Here are a couple of my favorite photos: Alysha, when she found out wine was ~$3 USD a bottle (!) and me attempting parrot whispering.
On the favorites note, February1 is becoming another. It’s shorter than the rest. A stone throw from each year’s start. Usually underestimated. And—this time around—comes with a Distillations entry, Bodies of Work, which takes a moment to admire the work of some creatives I admire most.
There’s a trite-but-not-often-followed adage along the lines of “If you enjoy someone’s work, tell them. Don’t wait until they’ve left your company, town, or—more sadly—they pass2.” Bodies of Work is my attempt to do just that. I chose a subset of creatives—Jason Brennan, Above & Beyond, Justin Duke, and Indhira Rojas—whose work make my days, like those in February, that much better.
The essay explores taking the phrase, “bodies of work,“ somewhat literally3. What happens when we anthropomorphize the archives our work?

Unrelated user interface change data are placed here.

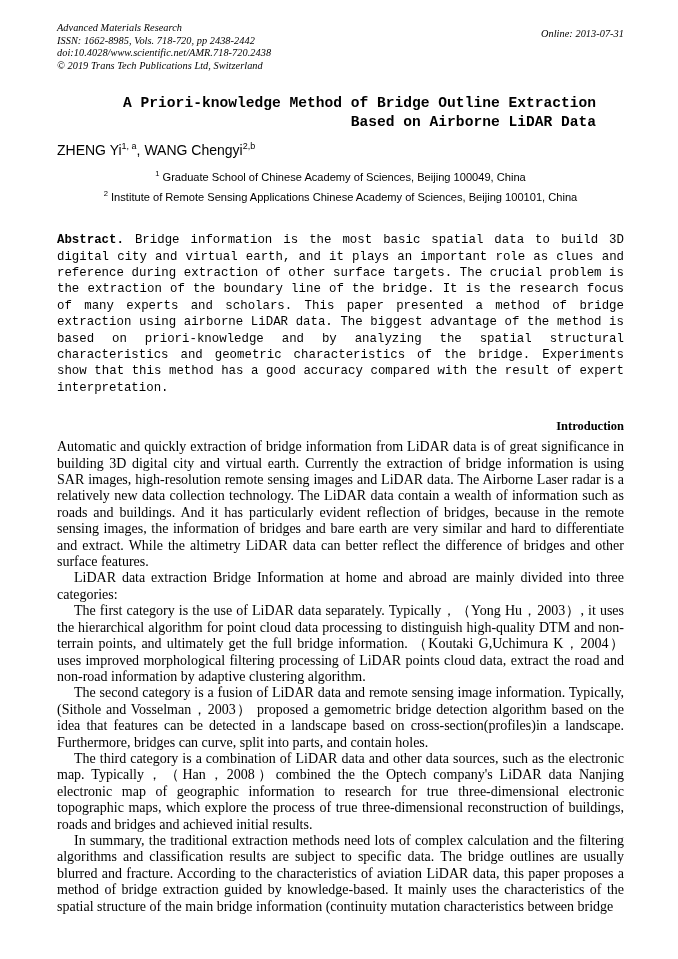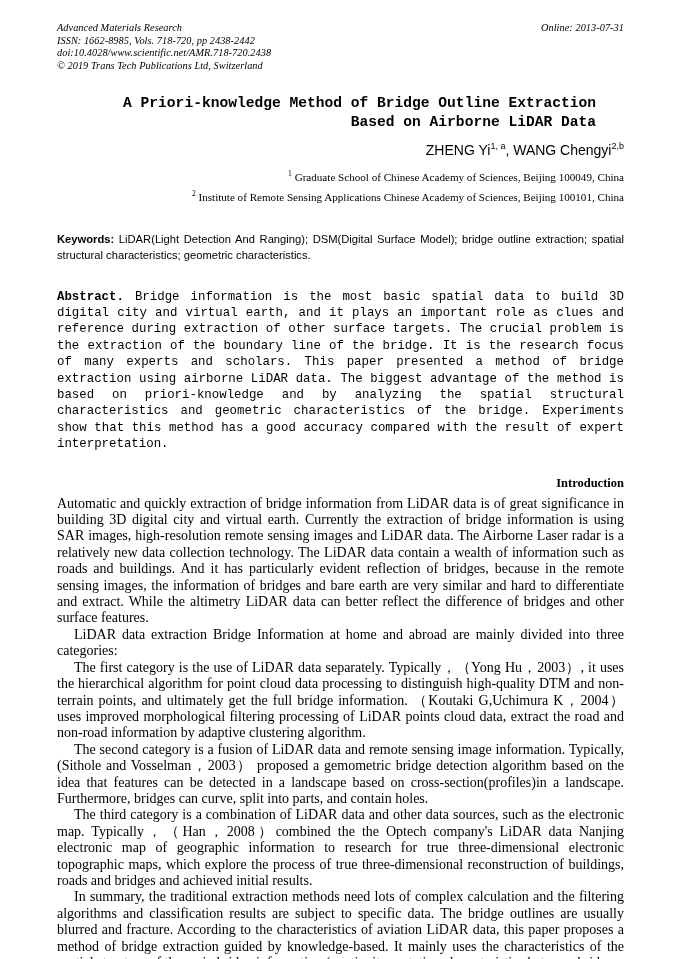--- a/index.html
+++ b/index.html
@@ -38,7 +38,7 @@
   .masthead .online {
     position: absolute;
     right: 0;
-    top: 0;
+    top: 6px;
     font-style: italic;
     font-size: 10.3px;
     white-space: nowrap;

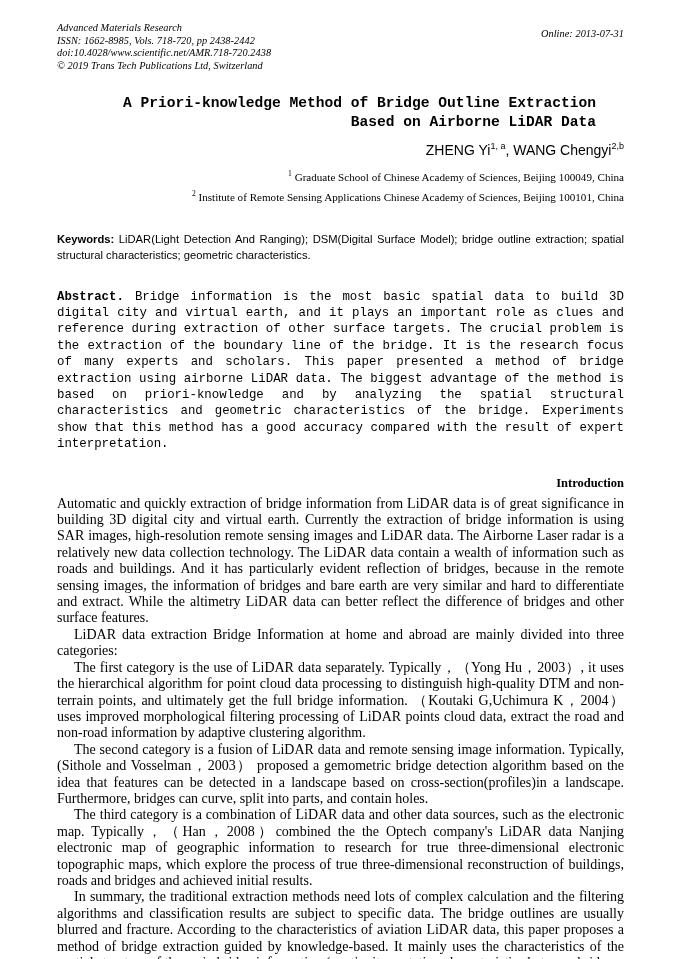--- a/index.html
+++ b/index.html
@@ -63,7 +63,7 @@
     font-family: "Liberation Sans", sans-serif;
     font-size: 14px;
     line-height: 17px;
-    text-align: right;
+    text-align: left;
   }
   .authors sup {
     font-size: 9px;

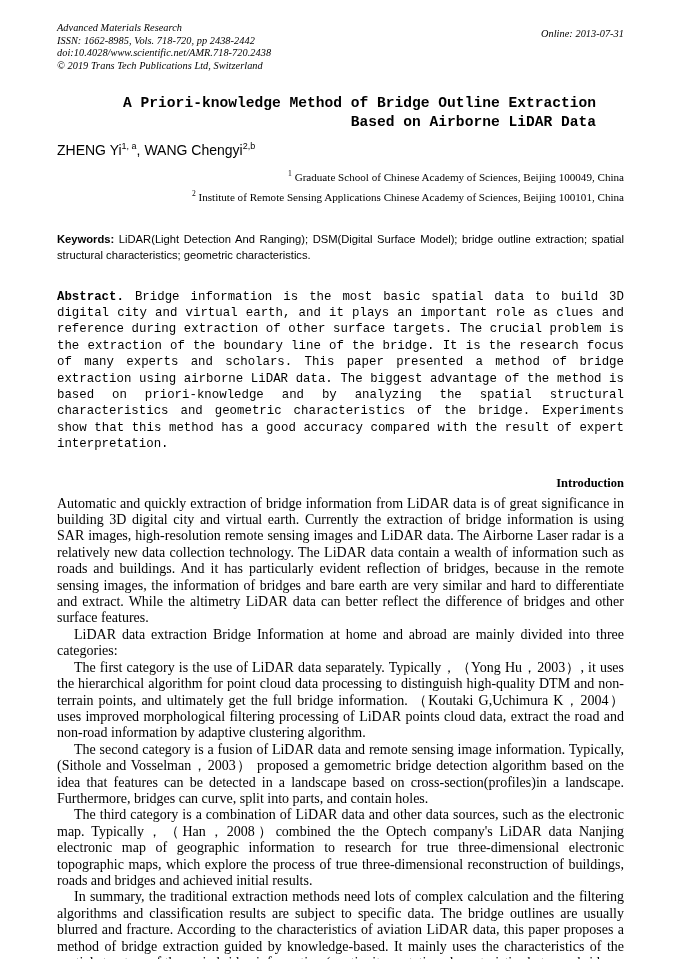--- a/index.html
+++ b/index.html
@@ -73,10 +73,10 @@
 
   .affil {
     margin-top: 9px;
-    font-family: Liberation Serif, serif;
+    font-family: Liberation Sans, sans-serif;
     font-size: 11.1px;
     line-height: 19.5px;
-    text-align: right;
+    text-align: center;
   }
   .affil sup {
     font-size: 7.6px;

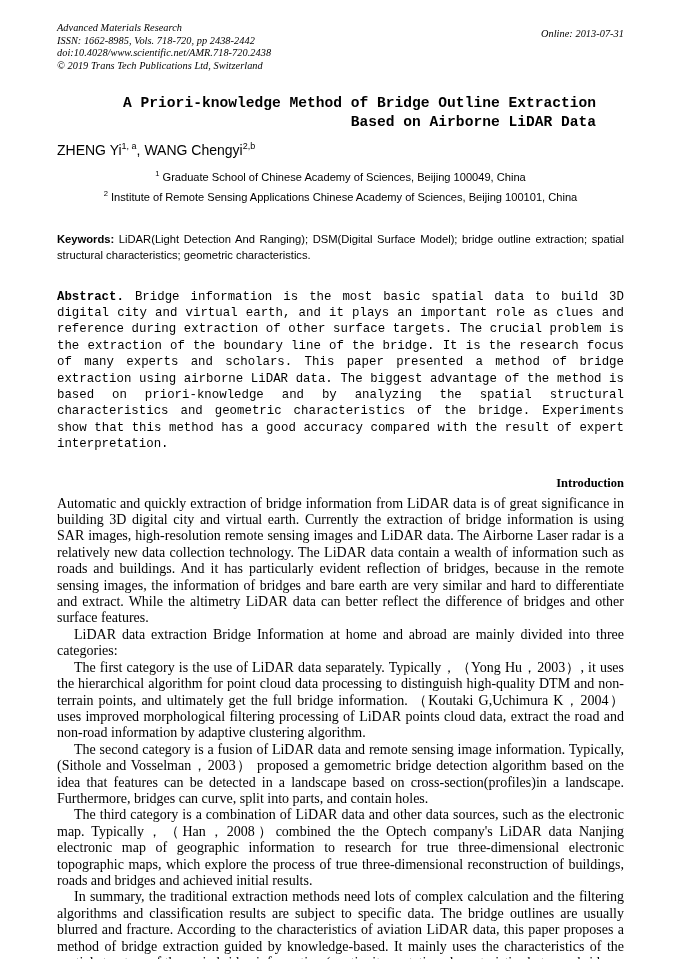--- a/index.html
+++ b/index.html
@@ -176,9 +176,6 @@
   </div>
 
 
-  <div class="keywords">
-    <b>Keywords:</b><span> LiDAR(Light Detection And Ranging); DSM(Digital Surface Model); bridge outline extraction; spatial structural characteristics; geometric characteristics.</span>
-  </div>
 
   <div class="abstract">
     <b>Abstract.</b><span> Bridge information is the most basic spatial data to build 3D digital city and virtual earth, and it plays an important role as clues and reference during extraction of other surface targets. The crucial problem is the extraction of the boundary line of the bridge. It is the research focus of many experts and scholars. This paper presented a method of bridge extraction using airborne LiDAR data. The biggest advantage of the method is based on priori-knowledge and by analyzing the spatial structural characteristics and geometric characteristics of the bridge. Experiments show that this method has a good accuracy compared with the result of expert interpretation.</span>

I also noted a tendency I’ve seen in podcasts: formatting episode numbers with 001, 002, …, 999. That numbering scheme has two undertones. It hints at the creator’s vision of hitting the upper bound (999) and, with that upper bound’s finiteness, provides for a natural stopping point. We’re only fooling ourselves with “forever projects.”
Unmet 999-attempts might appear to be broken promises. Still, they’re a gentle acknowledgement of an end and “it’s precisely because it ends that it’s real.”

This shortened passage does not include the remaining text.